▶ _Task brief_: Return all lines of the records that contain the word "rhodié".

Dataset excerpts
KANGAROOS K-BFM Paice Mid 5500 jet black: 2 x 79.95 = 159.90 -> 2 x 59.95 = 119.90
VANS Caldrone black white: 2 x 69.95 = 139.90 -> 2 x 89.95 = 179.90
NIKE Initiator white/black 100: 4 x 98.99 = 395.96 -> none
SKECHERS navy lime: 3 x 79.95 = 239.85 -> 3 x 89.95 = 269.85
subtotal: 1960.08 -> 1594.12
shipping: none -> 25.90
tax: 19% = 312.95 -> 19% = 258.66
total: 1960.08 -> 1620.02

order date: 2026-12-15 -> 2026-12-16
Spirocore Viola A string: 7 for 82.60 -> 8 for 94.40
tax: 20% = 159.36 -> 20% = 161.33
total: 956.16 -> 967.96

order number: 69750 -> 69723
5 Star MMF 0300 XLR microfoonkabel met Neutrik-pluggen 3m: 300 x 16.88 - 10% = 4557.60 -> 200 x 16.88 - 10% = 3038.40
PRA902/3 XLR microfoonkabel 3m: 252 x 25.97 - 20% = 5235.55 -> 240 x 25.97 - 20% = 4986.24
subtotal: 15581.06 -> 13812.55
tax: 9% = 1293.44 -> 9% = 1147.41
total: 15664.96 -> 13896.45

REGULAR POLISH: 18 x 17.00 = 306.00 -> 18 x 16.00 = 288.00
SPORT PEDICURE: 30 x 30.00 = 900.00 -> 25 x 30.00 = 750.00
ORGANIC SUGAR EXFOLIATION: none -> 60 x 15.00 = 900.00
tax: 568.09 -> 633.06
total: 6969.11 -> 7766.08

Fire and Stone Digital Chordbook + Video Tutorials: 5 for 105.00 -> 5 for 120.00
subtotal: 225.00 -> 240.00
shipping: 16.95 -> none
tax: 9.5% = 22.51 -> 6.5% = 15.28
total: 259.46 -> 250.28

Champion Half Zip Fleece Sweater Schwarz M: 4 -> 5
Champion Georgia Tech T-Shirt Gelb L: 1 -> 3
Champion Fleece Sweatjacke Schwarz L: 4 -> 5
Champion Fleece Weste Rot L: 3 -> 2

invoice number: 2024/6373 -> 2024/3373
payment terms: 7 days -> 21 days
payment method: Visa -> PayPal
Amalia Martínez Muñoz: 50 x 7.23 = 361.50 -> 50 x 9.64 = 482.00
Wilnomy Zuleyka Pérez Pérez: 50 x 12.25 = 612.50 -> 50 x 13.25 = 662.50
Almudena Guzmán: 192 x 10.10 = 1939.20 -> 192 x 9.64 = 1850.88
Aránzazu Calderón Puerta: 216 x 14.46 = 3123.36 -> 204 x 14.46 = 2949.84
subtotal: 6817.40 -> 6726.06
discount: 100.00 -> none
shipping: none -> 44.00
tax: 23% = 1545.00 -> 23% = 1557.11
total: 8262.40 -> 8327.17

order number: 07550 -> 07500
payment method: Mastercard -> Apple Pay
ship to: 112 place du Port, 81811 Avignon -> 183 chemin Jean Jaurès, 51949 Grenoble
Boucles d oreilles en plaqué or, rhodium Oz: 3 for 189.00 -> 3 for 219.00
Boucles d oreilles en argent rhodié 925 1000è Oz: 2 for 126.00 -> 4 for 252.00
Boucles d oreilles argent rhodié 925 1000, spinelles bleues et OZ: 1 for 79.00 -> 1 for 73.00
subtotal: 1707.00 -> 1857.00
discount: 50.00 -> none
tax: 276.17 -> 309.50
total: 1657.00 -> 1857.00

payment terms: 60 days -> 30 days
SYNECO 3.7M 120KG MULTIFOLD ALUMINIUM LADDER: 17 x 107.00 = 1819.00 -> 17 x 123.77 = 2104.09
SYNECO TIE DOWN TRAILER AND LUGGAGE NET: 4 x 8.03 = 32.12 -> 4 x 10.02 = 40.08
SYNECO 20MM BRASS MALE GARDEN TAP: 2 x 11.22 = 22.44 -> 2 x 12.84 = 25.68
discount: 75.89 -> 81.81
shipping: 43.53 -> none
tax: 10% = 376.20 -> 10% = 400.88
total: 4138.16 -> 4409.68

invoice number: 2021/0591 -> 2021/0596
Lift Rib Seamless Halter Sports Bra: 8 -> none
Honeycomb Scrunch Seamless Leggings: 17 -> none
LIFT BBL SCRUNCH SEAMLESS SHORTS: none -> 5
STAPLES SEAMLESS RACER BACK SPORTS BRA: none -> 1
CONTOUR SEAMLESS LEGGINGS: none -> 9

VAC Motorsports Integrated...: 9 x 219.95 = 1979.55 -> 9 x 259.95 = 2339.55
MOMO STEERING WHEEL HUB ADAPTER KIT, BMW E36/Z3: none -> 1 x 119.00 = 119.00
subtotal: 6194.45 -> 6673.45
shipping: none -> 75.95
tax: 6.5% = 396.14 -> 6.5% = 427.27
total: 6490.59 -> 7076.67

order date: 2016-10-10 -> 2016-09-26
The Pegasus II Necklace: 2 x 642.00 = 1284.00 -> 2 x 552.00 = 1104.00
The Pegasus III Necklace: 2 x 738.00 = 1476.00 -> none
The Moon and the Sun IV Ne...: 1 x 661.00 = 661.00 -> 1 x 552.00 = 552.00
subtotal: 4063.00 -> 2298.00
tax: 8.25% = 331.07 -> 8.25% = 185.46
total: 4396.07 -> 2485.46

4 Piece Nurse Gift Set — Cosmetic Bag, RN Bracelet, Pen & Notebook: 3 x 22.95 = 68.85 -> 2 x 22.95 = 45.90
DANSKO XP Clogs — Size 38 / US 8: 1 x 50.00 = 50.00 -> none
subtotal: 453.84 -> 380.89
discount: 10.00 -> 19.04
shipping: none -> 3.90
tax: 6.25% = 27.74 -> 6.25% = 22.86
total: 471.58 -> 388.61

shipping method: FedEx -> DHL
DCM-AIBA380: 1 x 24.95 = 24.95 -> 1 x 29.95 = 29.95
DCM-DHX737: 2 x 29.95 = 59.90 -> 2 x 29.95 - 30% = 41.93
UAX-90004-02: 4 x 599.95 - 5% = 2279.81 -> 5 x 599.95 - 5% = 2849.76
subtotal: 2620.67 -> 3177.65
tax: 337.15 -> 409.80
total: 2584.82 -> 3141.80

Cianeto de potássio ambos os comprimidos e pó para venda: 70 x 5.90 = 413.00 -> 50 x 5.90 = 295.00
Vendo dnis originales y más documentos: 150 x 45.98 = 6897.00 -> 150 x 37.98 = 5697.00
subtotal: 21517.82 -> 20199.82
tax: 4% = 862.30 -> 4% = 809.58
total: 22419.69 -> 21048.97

▶ _Solution to the problem_:
Boucles d oreilles en argent rhodié 925 1000è Oz: 2 for 126.00 -> 4 for 252.00
Boucles d oreilles argent rhodié 925 1000, spinelles bleues et OZ: 1 for 79.00 -> 1 for 73.00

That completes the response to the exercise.